Top of Supplied data

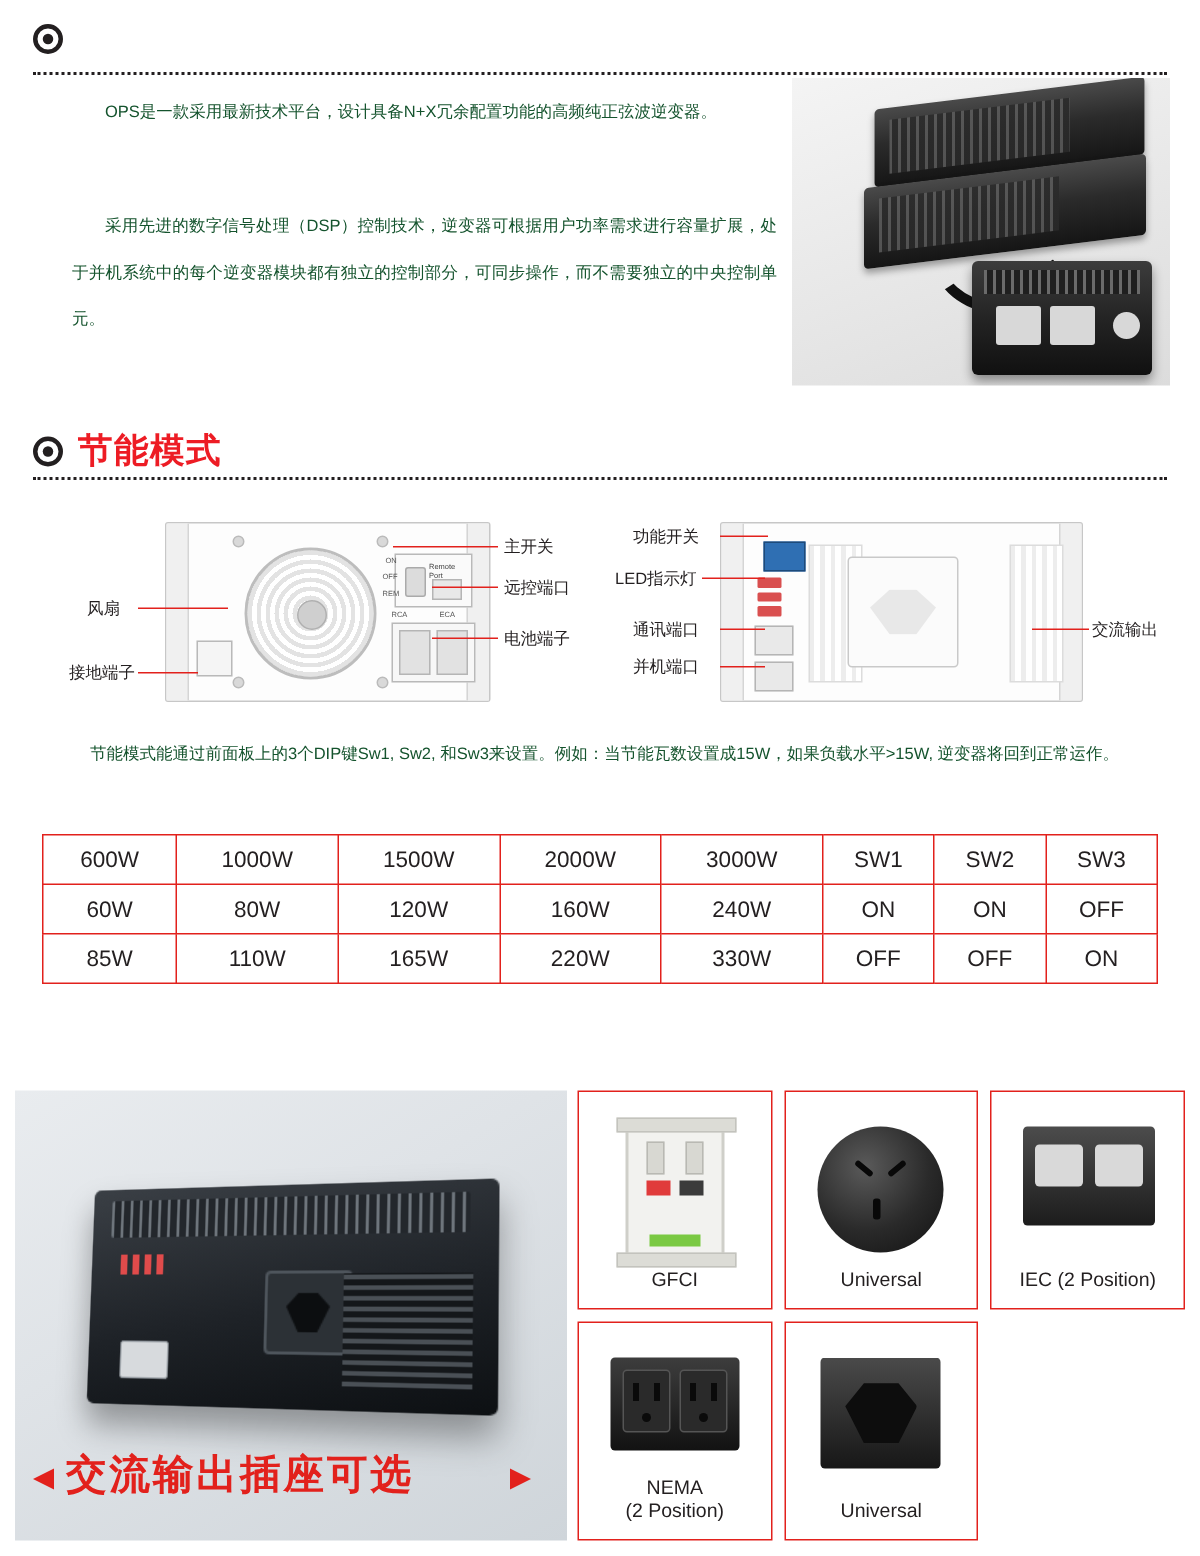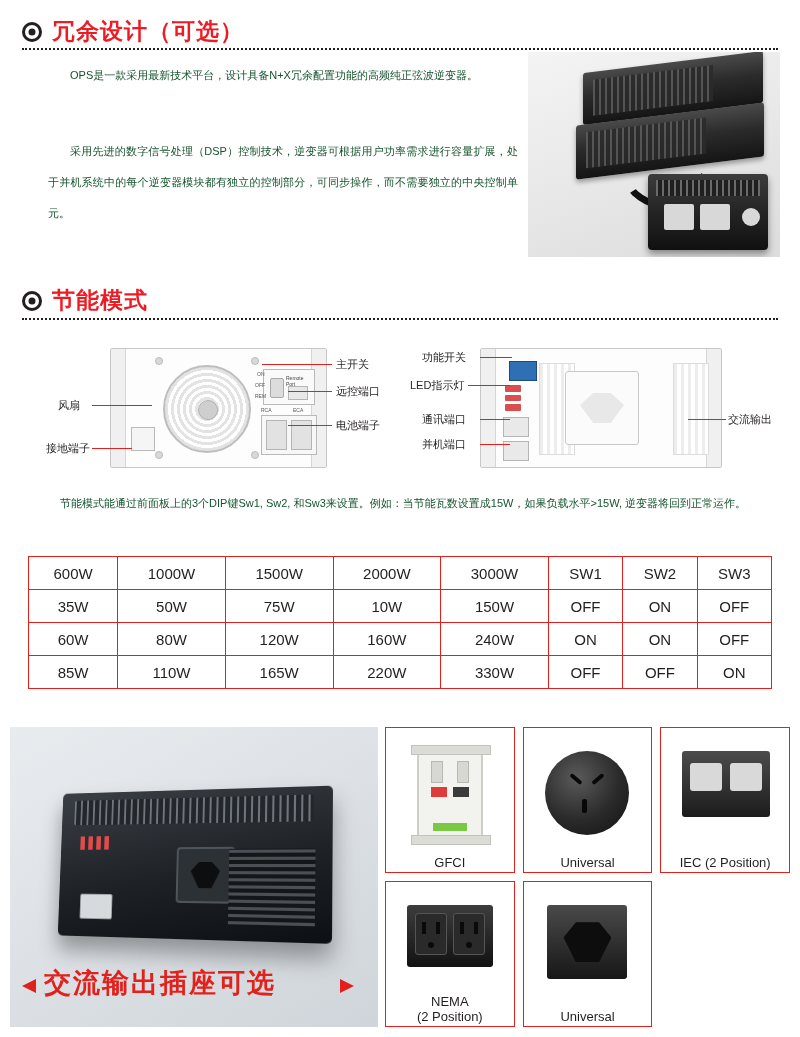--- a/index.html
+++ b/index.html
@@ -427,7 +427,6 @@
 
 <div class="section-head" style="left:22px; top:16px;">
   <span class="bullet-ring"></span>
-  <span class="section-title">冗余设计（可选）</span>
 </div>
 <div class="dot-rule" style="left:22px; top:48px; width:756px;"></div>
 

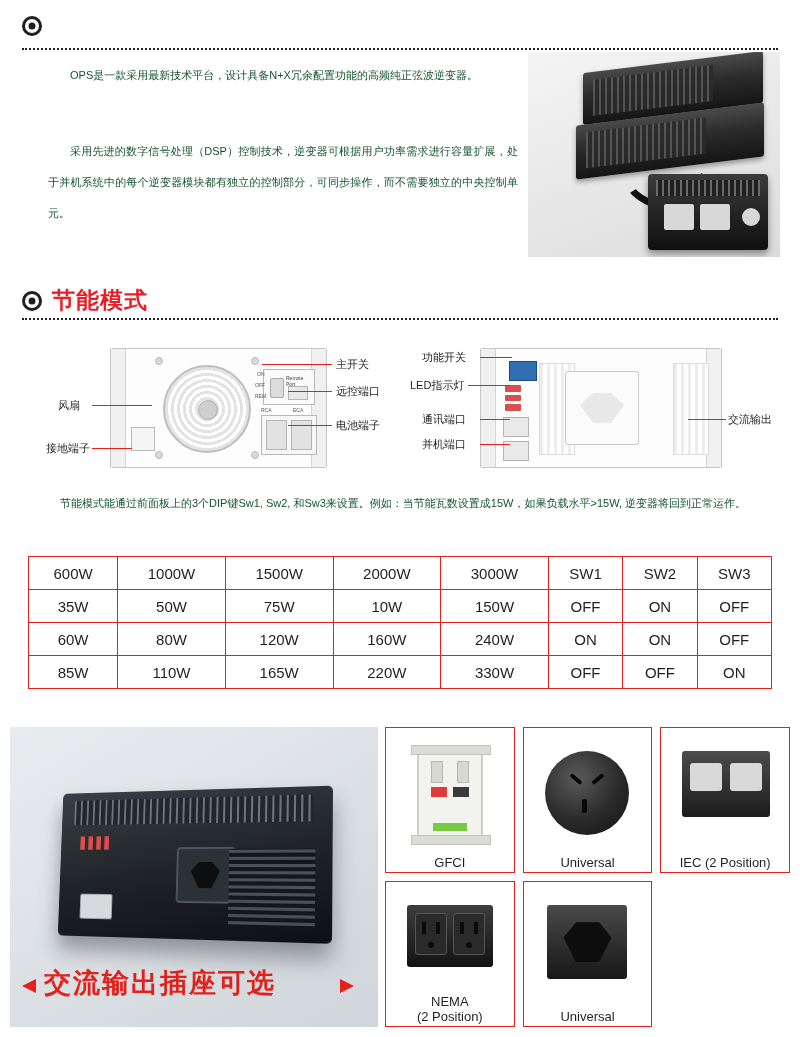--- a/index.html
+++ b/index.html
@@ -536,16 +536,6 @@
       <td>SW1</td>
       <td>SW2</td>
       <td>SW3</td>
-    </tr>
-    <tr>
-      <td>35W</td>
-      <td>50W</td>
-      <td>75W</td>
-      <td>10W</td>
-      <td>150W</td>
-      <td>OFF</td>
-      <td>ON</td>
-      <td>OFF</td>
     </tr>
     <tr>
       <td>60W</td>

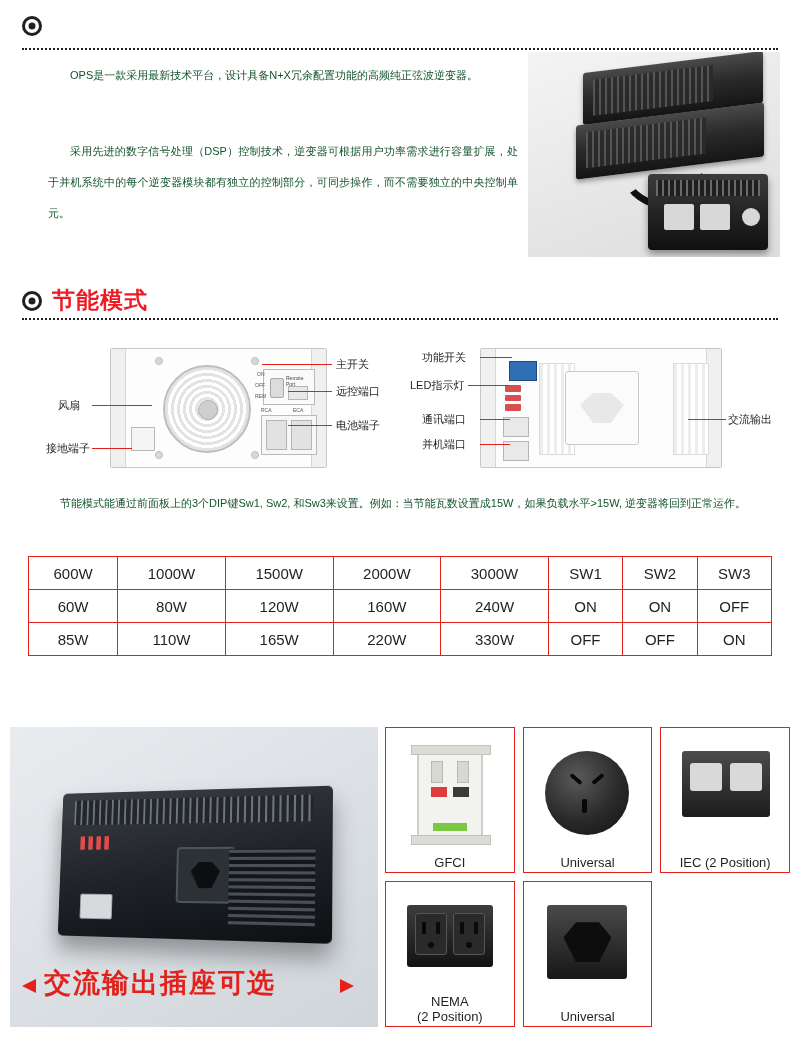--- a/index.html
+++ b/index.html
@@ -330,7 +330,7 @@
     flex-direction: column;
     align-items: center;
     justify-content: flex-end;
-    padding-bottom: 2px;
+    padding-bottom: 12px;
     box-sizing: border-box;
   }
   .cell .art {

Bottom of Supplied data
Top of Supplied data

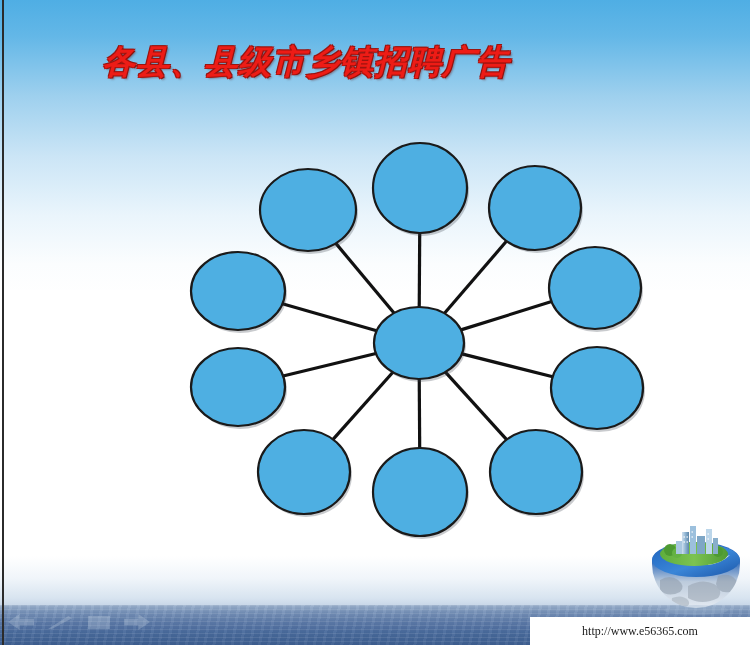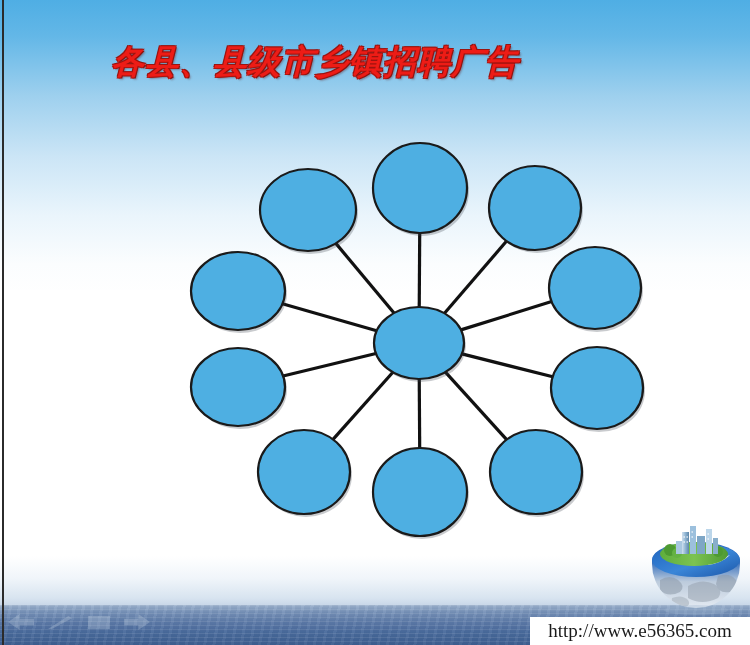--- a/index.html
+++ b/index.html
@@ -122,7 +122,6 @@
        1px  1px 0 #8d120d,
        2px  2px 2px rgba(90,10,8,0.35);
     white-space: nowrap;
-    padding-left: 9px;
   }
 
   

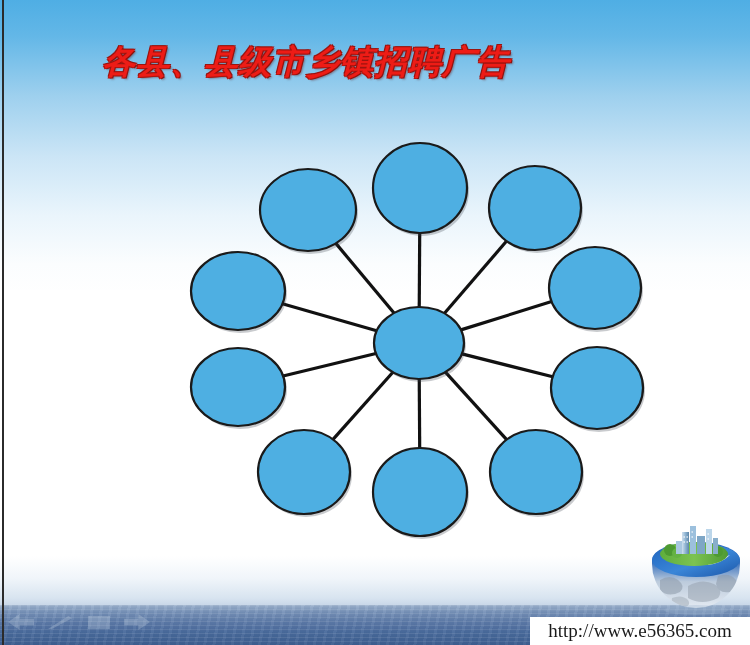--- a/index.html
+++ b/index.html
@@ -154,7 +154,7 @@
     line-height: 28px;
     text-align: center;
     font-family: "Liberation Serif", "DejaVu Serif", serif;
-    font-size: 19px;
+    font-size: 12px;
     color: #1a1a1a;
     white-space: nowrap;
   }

Bottom of Supplied data
Top of Supplied data

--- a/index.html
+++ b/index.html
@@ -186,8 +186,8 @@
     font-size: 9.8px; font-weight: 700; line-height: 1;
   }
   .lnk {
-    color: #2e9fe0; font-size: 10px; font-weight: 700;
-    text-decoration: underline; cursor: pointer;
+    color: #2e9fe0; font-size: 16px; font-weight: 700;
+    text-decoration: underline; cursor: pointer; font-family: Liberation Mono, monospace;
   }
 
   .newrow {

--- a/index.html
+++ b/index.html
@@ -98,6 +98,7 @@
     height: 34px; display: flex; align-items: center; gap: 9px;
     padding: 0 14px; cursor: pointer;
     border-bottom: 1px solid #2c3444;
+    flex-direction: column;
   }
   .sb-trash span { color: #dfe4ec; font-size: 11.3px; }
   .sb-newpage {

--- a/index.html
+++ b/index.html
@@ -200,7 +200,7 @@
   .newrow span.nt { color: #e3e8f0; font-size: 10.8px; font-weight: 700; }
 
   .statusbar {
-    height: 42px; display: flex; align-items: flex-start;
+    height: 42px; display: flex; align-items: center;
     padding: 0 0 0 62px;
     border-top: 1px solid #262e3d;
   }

Bottom of Supplied data

**Assignment**:
Only the lines above that hold "flex" are wanted. Show every one of them.

**Response for this exercise**:
     flex-direction: column;
     justify-content: flex-end;
     height: 34px; display: flex; align-items: center; gap: 9px;
+    flex-direction: column;
-    height: 42px; display: flex; align-items: flex-start;
+    height: 42px; display: flex; align-items: center;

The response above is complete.